Now she is bidding for each other. No Indian woman has won two Olympic medals. In a year, Mary Kom will be on a flight to Tokyo and fight for that medal. But the journey has started on a controversial note.
A week ago, she was given direct entry to the World Championships even as her younger rival Nikhat Zareen cried foul after Boxing Federation of India canceled the trial on the day it was scheduled to be held.
Zareen had written a letter to BFI seeking an explanation as to why the trials were canceled. However, a BFI official later said that she was young and being protected.
Now, Mary Kom has called for a change in the selection policy altogether.
“BFI should decide who should go and hold no trials for the boxers who are playing consistently,” Mary Kom said. “Those boxers should get direct quota to tournaments.”

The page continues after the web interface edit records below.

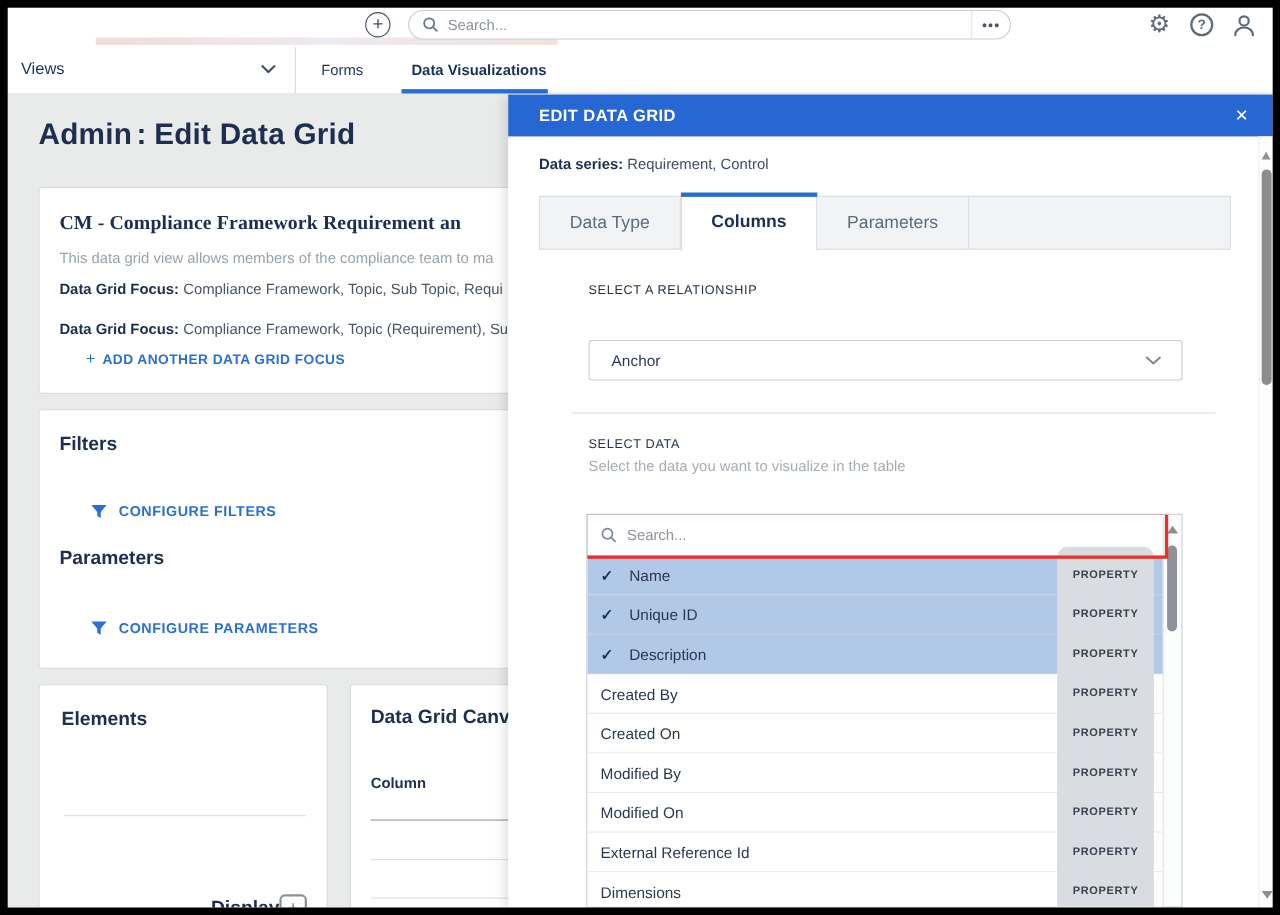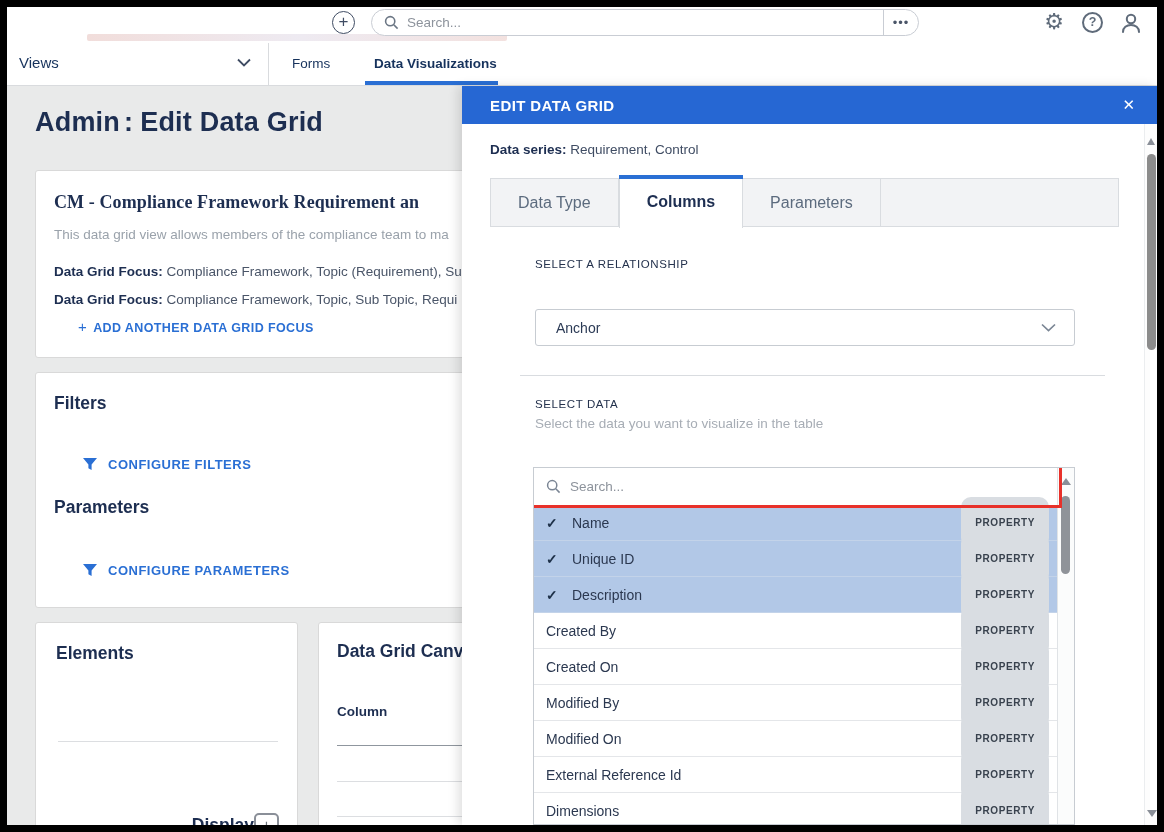--- a/index.html
+++ b/index.html
@@ -170,11 +170,11 @@
     <div class="card card1">
       <h2>CM - Compliance Framework Requirement an</h2>
       <div class="desc">This data grid view allows members of the compliance team to ma</div>
+      <div class="focusline">
+        <b>Data Grid Focus:</b><span> Compliance Framework, Topic, Sub Topic, Requi</span>
+      </div>
       <div class="focusline first">
         <b>Data Grid Focus:</b><span> Compliance Framework, Topic (Requirement), Su</span>
-      </div>
-      <div class="focusline">
-        <b>Data Grid Focus:</b><span> Compliance Framework, Topic, Sub Topic, Requi</span>
       </div>
       <div class="addlink">
         <span class="plus">+</span><span>ADD ANOTHER DATA GRID FOCUS</span>

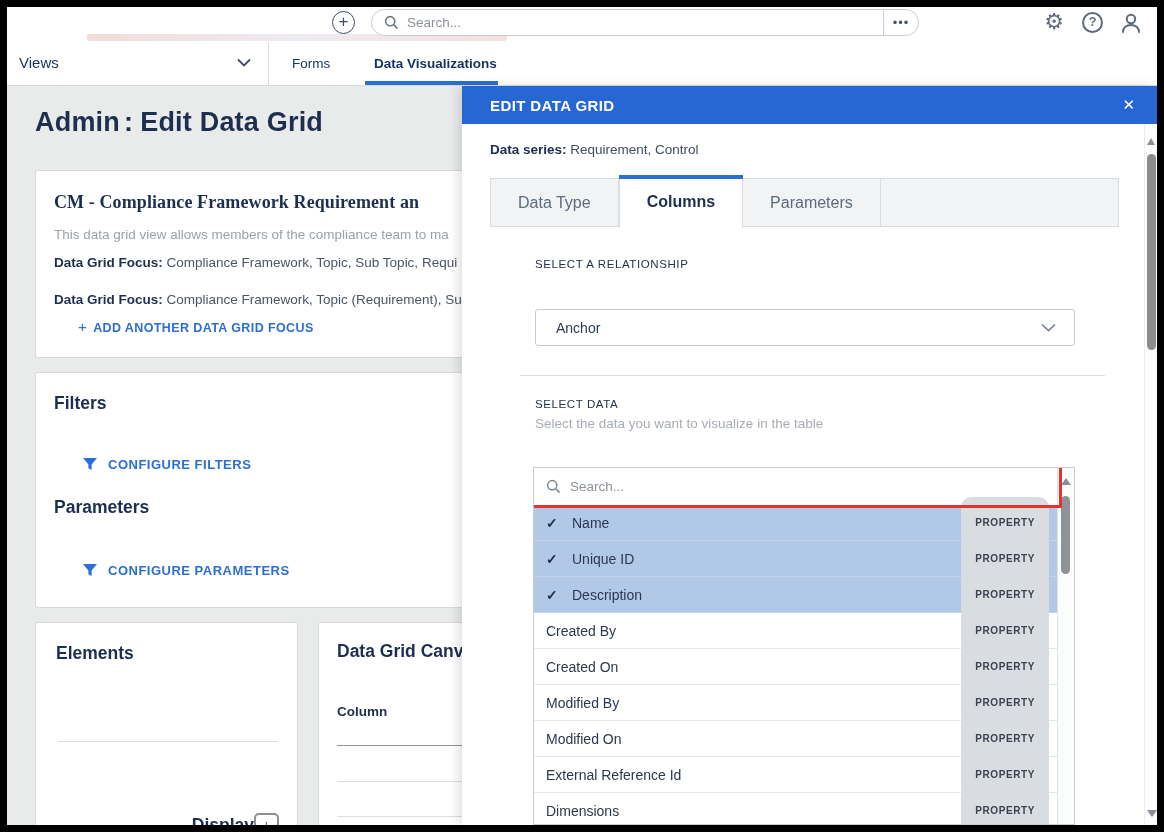--- a/index.html
+++ b/index.html
@@ -58,7 +58,7 @@
 
   .card2 { left:28px; top:286px; width:700px; height:236px; padding:20px 18px; }
   .sect-h { font-size:17.5px; font-weight:bold; color:#1d2e51; }
-  .cfg-link { display:flex; align-items:flex-start; gap:10px; margin:0 0 0 28px; font-size:13px; font-weight:bold; color:#2a6fd4; letter-spacing:.5px; cursor:pointer; }
+  .cfg-link { display:flex; align-items:flex-end; gap:10px; margin:0 0 0 28px; font-size:13px; font-weight:bold; color:#2a6fd4; letter-spacing:.5px; cursor:pointer; }
   .cfg-link.f1 { margin-top:43px; }
   .sect-h.params { margin-top:25px; }
   .cfg-link.f2 { margin-top:45px; }

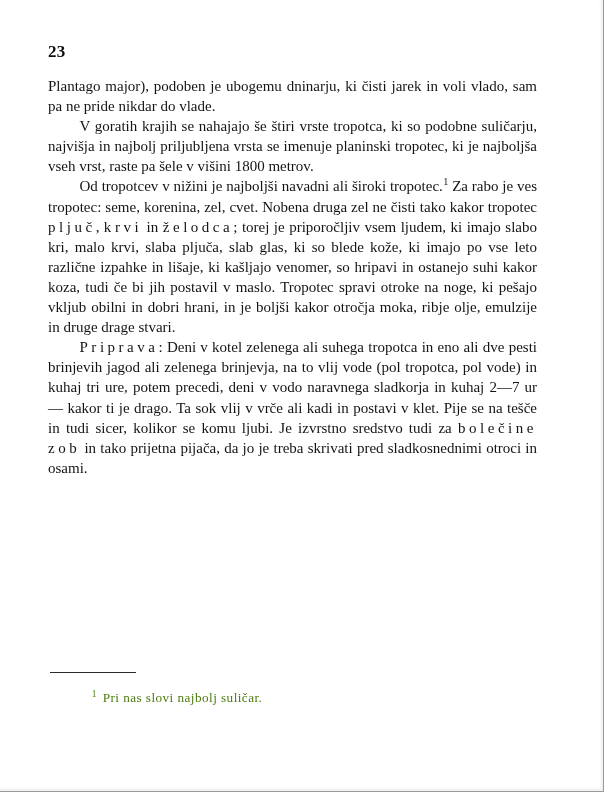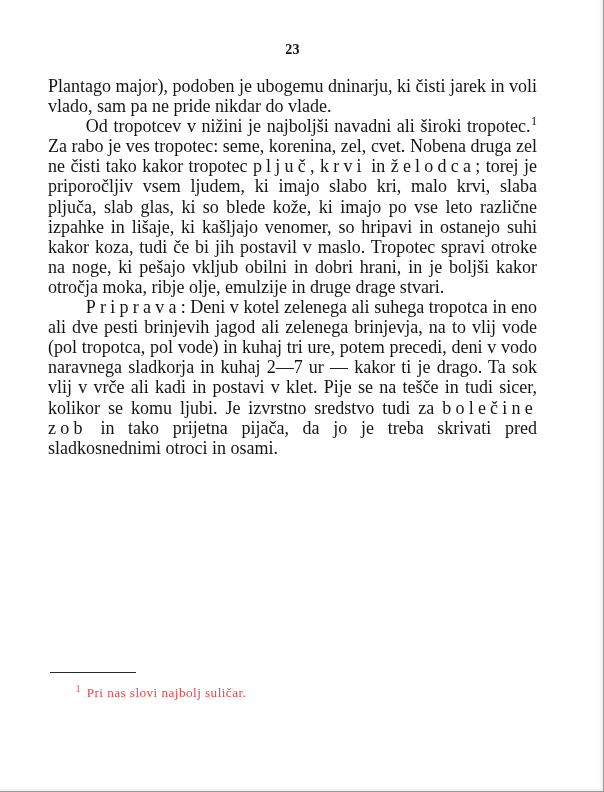--- a/index.html
+++ b/index.html
@@ -33,8 +33,8 @@
     top: 42px;
     left: 48px;
     width: 489px;
-    text-align: center;
-    font-size: 14px;
+    text-align: left;
+    font-size: 17px;
     font-weight: bold;
     letter-spacing: 0.3px;
     color: #0d0d0d;

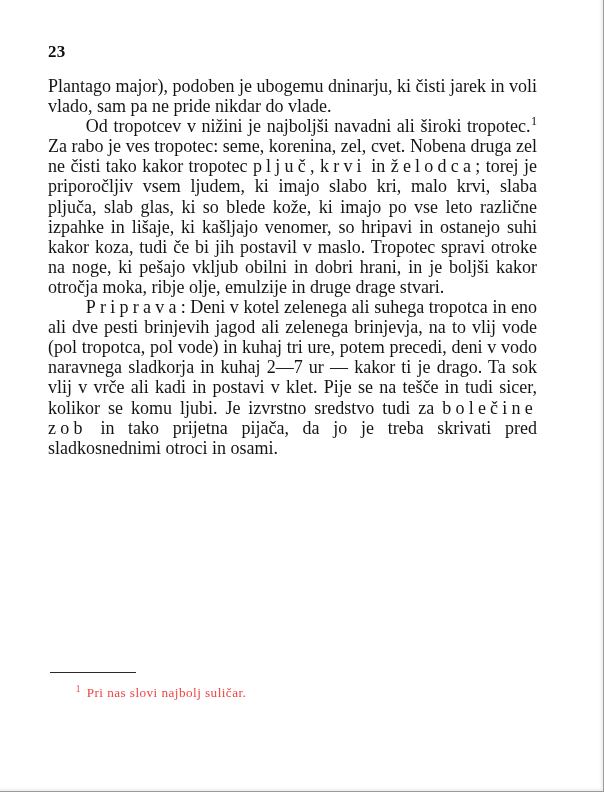--- a/index.html
+++ b/index.html
@@ -51,7 +51,7 @@
     margin: 0;
     text-align: justify;
     text-justify: inter-word;
-    font-size: 18px;
+    font-size: 15px;
     line-height: 20.1px;
     text-indent: 2.1em;
     color: #141414;

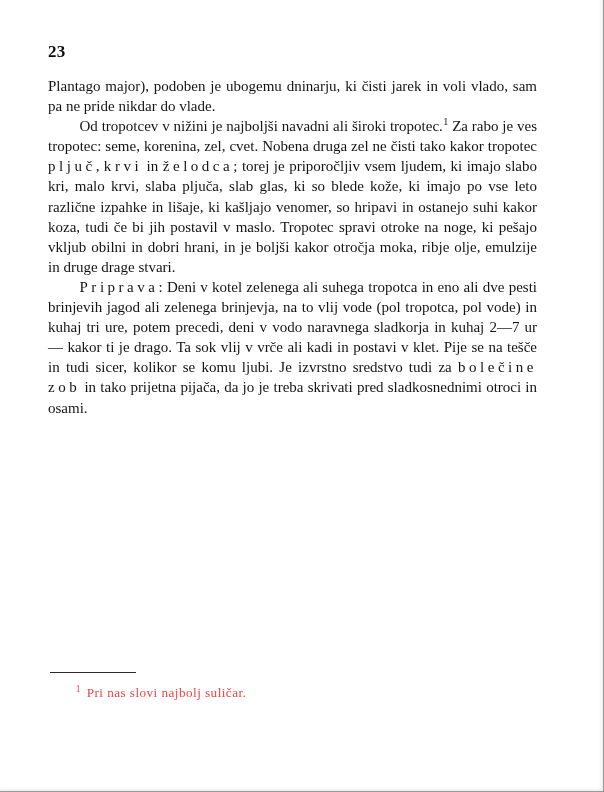--- a/index.html
+++ b/index.html
@@ -109,6 +109,7 @@
 
   <div id="textblock">
       <p class="para noindent"><span>Plantago major), podoben je ubogemu dninarju, ki čisti jarek in voli vlado, sam pa ne pride nikdar do vlade.</span></p>
+      <p class="para"><span>V goratih krajih se nahajajo še štiri vrste tropotca, ki so podobne suličarju, najvišja in najbolj priljubljena vrsta se imenuje planinski tropotec, ki je najboljša vseh vrst, raste pa šele v višini 1800 metrov.</span></p>
       <p class="para"><span>Od tropotcev v nižini je najboljši navadni ali široki tropotec.</span><sup class="fnref">1</sup><span> Za rabo je ves tropotec: seme, korenina, zel, cvet. Nobena druga zel ne čisti tako kakor tropotec </span><span class="sp">pljuč</span><span>, </span><span class="sp">krvi</span><span> in </span><span class="sp">želodca</span><span>; torej je priporočljiv vsem ljudem, ki imajo slabo kri, malo krvi, slaba pljuča, slab glas, ki so blede kože, ki imajo po vse leto različne izpahke in lišaje, ki kašljajo venomer, so hripavi in ostanejo suhi kakor koza, tudi če bi jih postavil v maslo. Tropotec spravi otroke na noge, ki pešajo vkljub obilni in dobri hrani, in je boljši kakor otročja moka, ribje olje, emulzije in druge drage stvari.</span></p>
       <p class="para"><span class="sp">Priprava</span><span>: Deni v kotel zelenega ali suhega tropotca in eno ali dve pesti brinjevih jagod ali zelenega brinjevja, na to vlij vode (pol tropotca, pol vode) in kuhaj tri ure, potem precedi, deni v vodo naravnega sladkorja in kuhaj 2—7 ur — kakor ti je drago. Ta sok vlij v vrče ali kadi in postavi v klet. Pije se na tešče in tudi sicer, kolikor se komu ljubi. Je izvrstno sredstvo tudi za </span><span class="sp">bolečine zob</span><span> in tako prijetna pijača, da jo je treba skrivati pred sladkosnednimi otroci in osami.</span></p>
     </div>

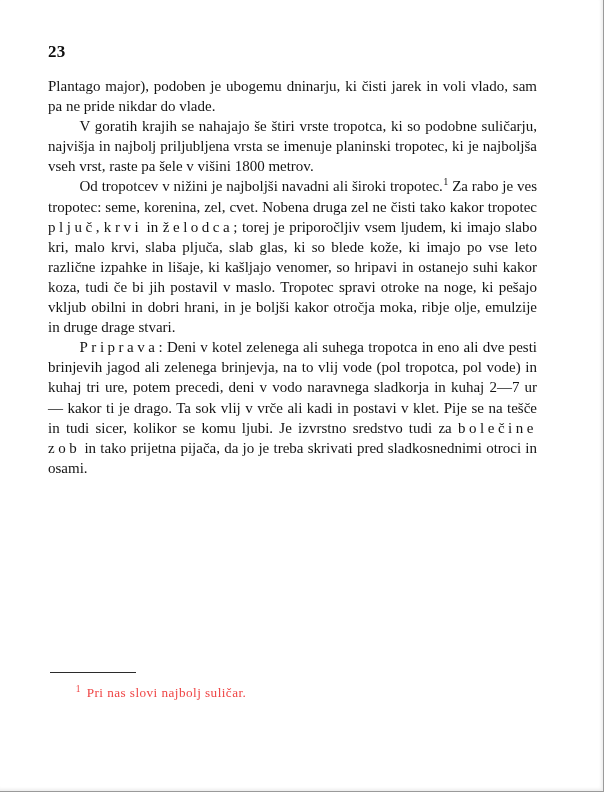--- a/index.html
+++ b/index.html
@@ -86,12 +86,12 @@
     margin: 0 0 11px 2px;
   }
   p.footnote {
-    margin: 0;
+    margin: 16px;
     font-size: 13.2px;
     line-height: 17px;
     text-indent: 2.1em;
     letter-spacing: 0.45px;
-    color: #ef4444;
+    color: #4d7c0f;
   }
   p.footnote sup {
     font-size: 0.72em;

Citing examples from badminton, Mary Kom answered why PV Sindhu and Saina Nehwal were given direct entrances at the ongoing World Championships.
“They did not hold any trial. Why is our case there is always a trial?” she asked.
While badminton works on a structure of world rankings which determine who qualifies for the World championship, there is no such system in boxing, and the national federations decide the entries according to their stipulated criteria.
Mary Kom maintained that she did not influence the selection. However, she did admit that her coach Chhote Lal Yadav had written to BFI seeking an exemption.
But Mary Kom is not letting the controversy affect her preparation.
“Anyone can be tough, and I am preparing for this. I see videos, and Olympic qualifications start only in January,” said the 36-year-old.
But before the selection dispute was over, Mary Kom was caught in a conflict of interest as she was part of the committee to select the recipients of the Dronacharya award, although she nominated Yadav for the honor.
She later recused herself when the Dronacharya Awards were discussed, but on Wednesday she questioned why she could not nominate her coach.
“I have recommended so many names in the past. Why should there be this dispute now? I was on the committee for the second time. I just had to pull out because my coach’s name was on the list.”
This was the typical Mary Kom. Throw punch to punch and stand by what he was told. But with all the productions he will have to do the same when he takes the ring in Russia in October.
While tickets for the Olympics are still far away, Mary Kom will be India’s biggest hope. And with a year to go to the Tokyo Games, there would be a proper assessment of the World Championship, where he stands in the 51 kg weight category.